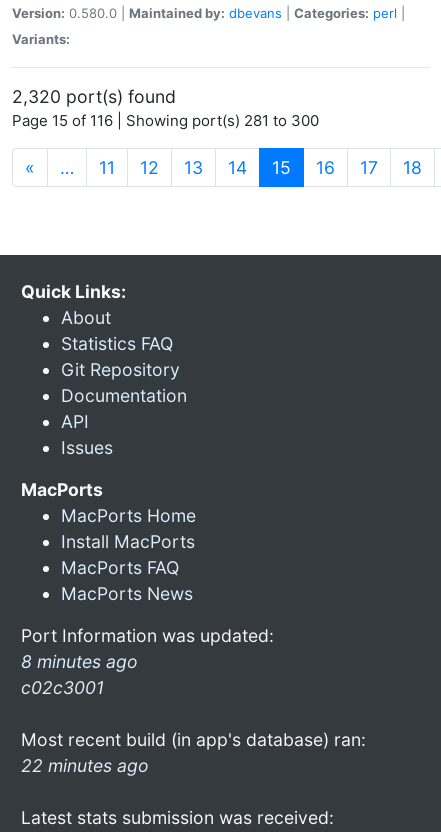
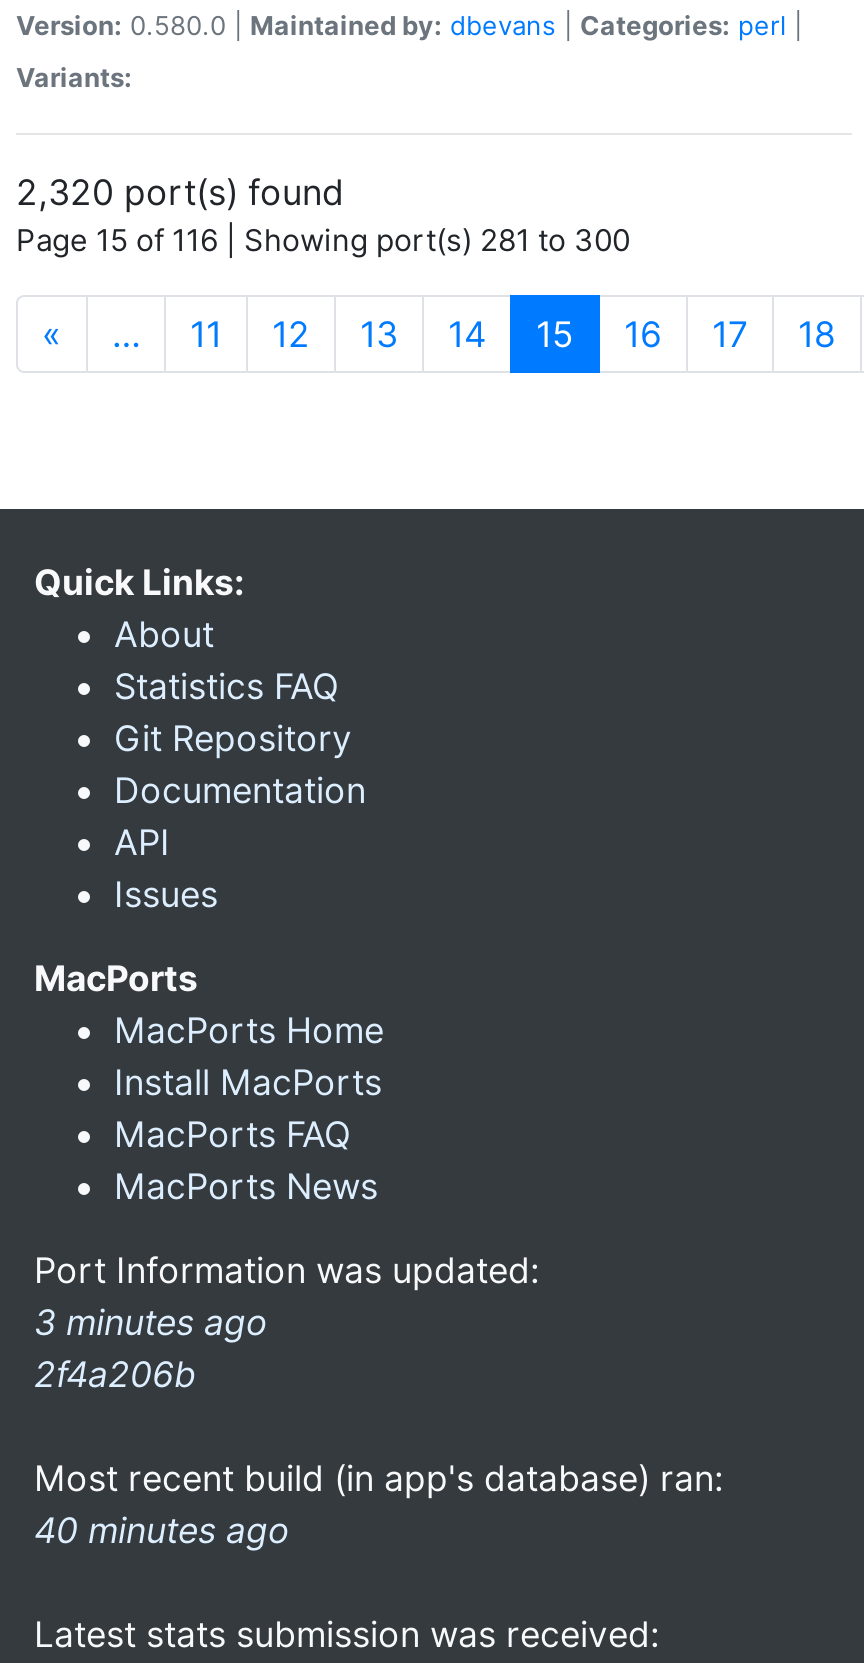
- 8 minutes ago
- c02c3001
+ 3 minutes ago
+ 2f4a206b

- 22 minutes ago
+ 40 minutes ago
= = = = =
Exercise goal: Type out the data above once more, exactly, with no images included.

Answer to this task:
- 8 minutes ago
- c02c3001
+ 3 minutes ago
+ 2f4a206b

- 22 minutes ago
+ 40 minutes ago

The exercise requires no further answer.